Mongolia joined the IMF and the World Bank in 1991. It is also a member of the Asian Development Bank and receives aid from the EU Technical Assistance Program. During the period 1991-2000, foreign countries and international organizations pledged $ 2.6 billion in aid, including non-commercial loans, technical assistance and subsidies. Most of this money has been spent in the country’s new infrastructure – in banking and financial restructuring, energy and communications, municipalities and other services. The government is now concentrating its efforts on the development of social infrastructure and agriculture, which desperately need help.
Focusing on local needs, setting up training programs and assisting in the creation of small businesses are part of ongoing donor-supported health and education restructuring programs.

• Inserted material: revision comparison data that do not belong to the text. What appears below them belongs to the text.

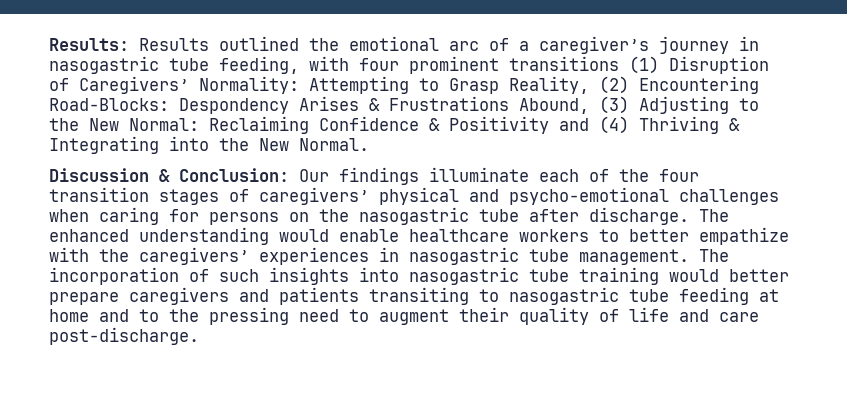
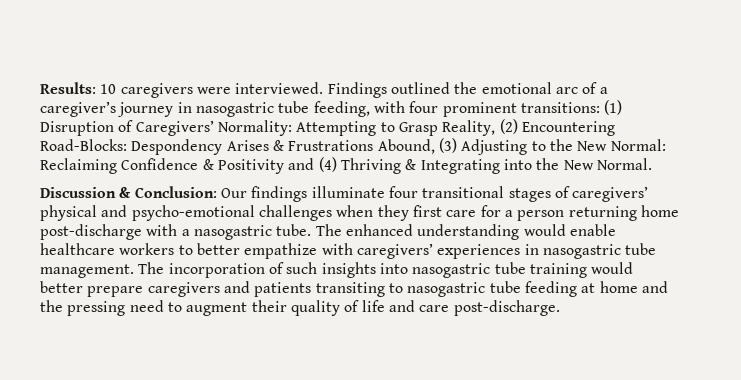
- Results: Results outlined the emotional arc of a caregiver’s journey in nasogastric tube feeding, with four prominent transitions (1) Disruption of Caregivers’ Normality: Attempting to Grasp Reality, (2) Encountering Road-Blocks: Despondency Arises & Frustrations Abound, (3) Adjusting to the New Normal: Reclaiming Confidence & Positivity and (4) Thriving & Integrating into the New Normal.
+ Results: 10 caregivers were interviewed. Findings outlined the emotional arc of a caregiver’s journey in nasogastric tube feeding, with four prominent transitions: (1) Disruption of Caregivers’ Normality: Attempting to Grasp Reality, (2) Encountering Road-Blocks: Despondency Arises & Frustrations Abound, (3) Adjusting to the New Normal: Reclaiming Confidence & Positivity and (4) Thriving & Integrating into the New Normal.
- Discussion & Conclusion: Our findings illuminate each of the four transition stages of caregivers’ physical and psycho-emotional challenges when caring for persons on the nasogastric tube after discharge.
+ Discussion & Conclusion: Our findings illuminate four transitional stages of caregivers’ physical and psycho-emotional challenges when they first care for a person returning home post-discharge with a nasogastric tube.
- The enhanced understanding would enable healthcare workers to better empathize with the caregivers’ experiences in nasogastric tube management.
+ The enhanced understanding would enable healthcare workers to better empathize with caregivers’ experiences in nasogastric tube management.
- The incorporation of such insights into nasogastric tube training would better prepare caregivers and patients transiting to nasogastric tube feeding at home and to the pressing need to augment their quality of life and care post-discharge.
+ The incorporation of such insights into nasogastric tube training would better prepare caregivers and patients transiting to nasogastric tube feeding at home and the pressing need to augment their quality of life and care post-discharge.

These programs are complemented by direct government assistance to the most vulnerable groups (national poverty reduction program).
In recent years, Mongolia has been able to meet its targets for GDP growth (3.5% in 1998, 6% in 2002). The inflation rate has fallen and the decline of the Mongolian currency, the tögrög, has slowed down, keeping at around 1178T for $ 1 (September 2007). In 1999, the IMF finally paid the second annual provision of almost $ 20 million for the banking reform, which had previously been handed over due to problems with the privatization of banks. Since then, more loans have been secured.
During the years of Soviet rule, the Mongolian economy was among the most assisted by COMECON and since the subsidies evaporated, the country has exchanged this aid against the support of the IMF and other international financial institutions, than that, generous, of individual donor countries. The total aid to the country in 1991-1998 was $ 1.5 billion, of which 714.7 were loans and 813.9 were grants. The 8th Rally of Assistance to Mongolia, held in Paris in June 2000, provided the country with record assistance of $ 330 billion for one year. Until 1994, 62% of the aid was emergency aid to help transition to a market economy; this rate fell to 25 per cent of the total between 1995 and 1998 as assistance to capital and project finance increased. The shift towards financing long-term projects is proof of the country’s growth and stability. In the 60% of the GDP are already generated by the private sector. The long-term goals are to replace international aid with foreign investment, including gold, rare and non-ferrous metals, crude oil and tourism.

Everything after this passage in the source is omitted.